Common data formats that we can work with include:
- Microsoft Access
- FileMaker Pro
- Microsoft Excel
- MySQL
- MYOB
- TAB or comma-delimited text files
What is data cleansing ?
Data cleansing or data scrubbing is the act of detecting and correcting (or removing) corrupt or inaccurate records from a record set, table, or database. Used mainly in databases, the term refers to identifying incomplete, incorrect, inaccurate, irrelevant etc. parts of the data and then replacing, modifying or deleting this dirty data.

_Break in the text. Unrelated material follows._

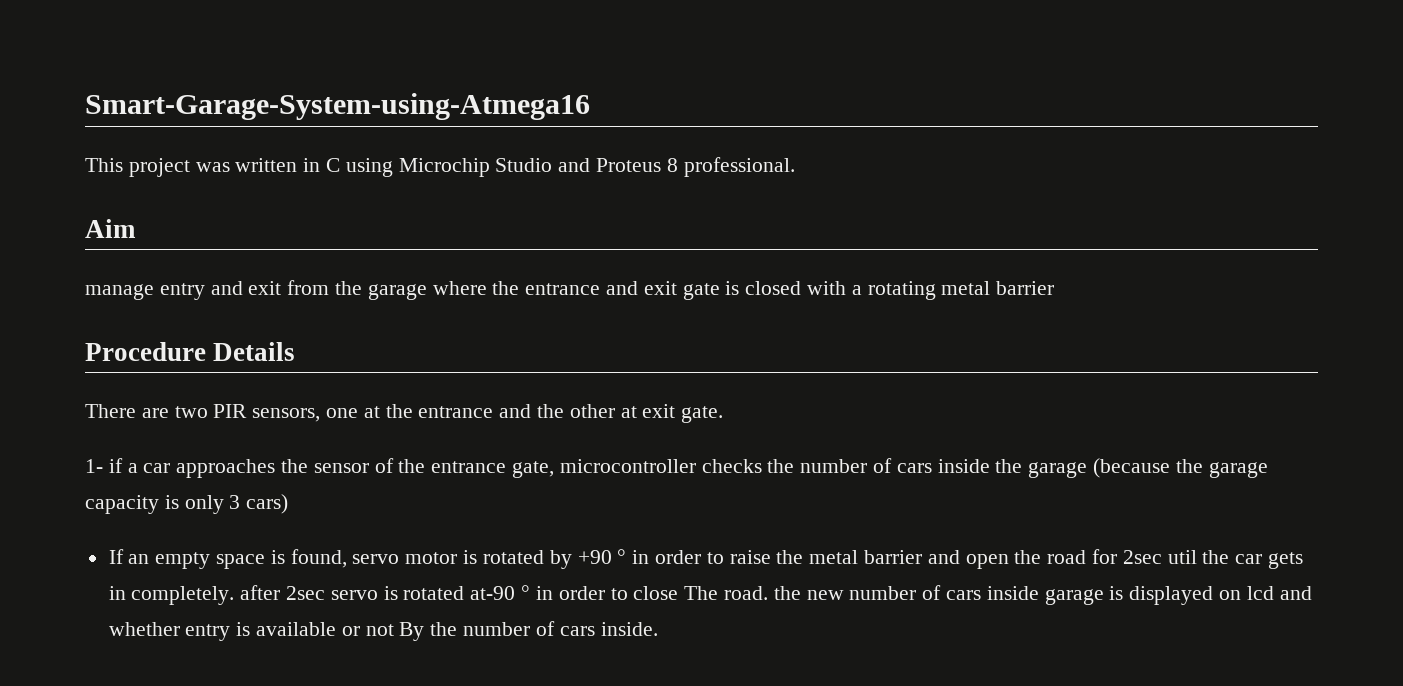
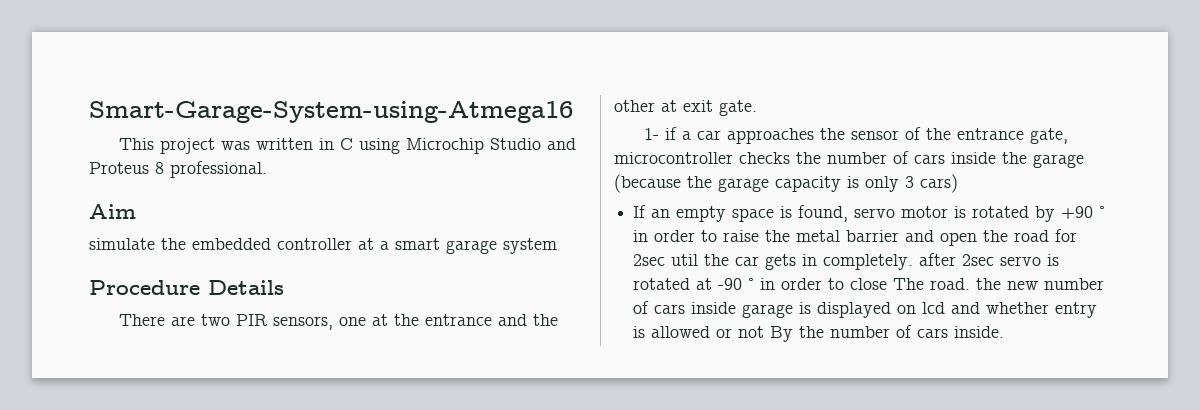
- manage entry and exit from the garage where the entrance and exit gate is closed with a rotating metal barrier
+ simulate the embedded controller at a smart garage system
- If an empty space is found, servo motor is rotated by +90 ° in order to raise the metal barrier and open the road for 2sec util the car gets in completely. after 2sec servo is rotated at-90 ° in order to close The road. the new number of cars inside garage is displayed on lcd and whether entry is available or not By the number of cars inside.
+ If an empty space is found, servo motor is rotated by +90 ° in order to raise the metal barrier and open the road for 2sec util the car gets in completely. after 2sec servo is rotated at -90 ° in order to close The road. the new number of cars inside garage is displayed on lcd and whether entry is allowed or not By the number of cars inside.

The actual process of data cleansing may involve removing typographical errors or validating and correcting values against a known list of entities. The validation may be strict (such as rejecting any address that does not have a valid postal code) or fuzzy (such as correcting records that partially match existing, known records).
Administratively, incorrect or inconsistent data can lead to false conclusions and misdirected investments on both public and private scales....Many companies use customer information databases that record data such as contact information, addresses, and preferences. If for instance the addresses are inconsistent, the company will suffer the cost of resending mail or even losing customers.
High quality data needs to conform to quality criteria, including:
- Accuracy
- Completeness
- Validity
- Consistency
- Uniformity
- Uniqueness (removing duplicates)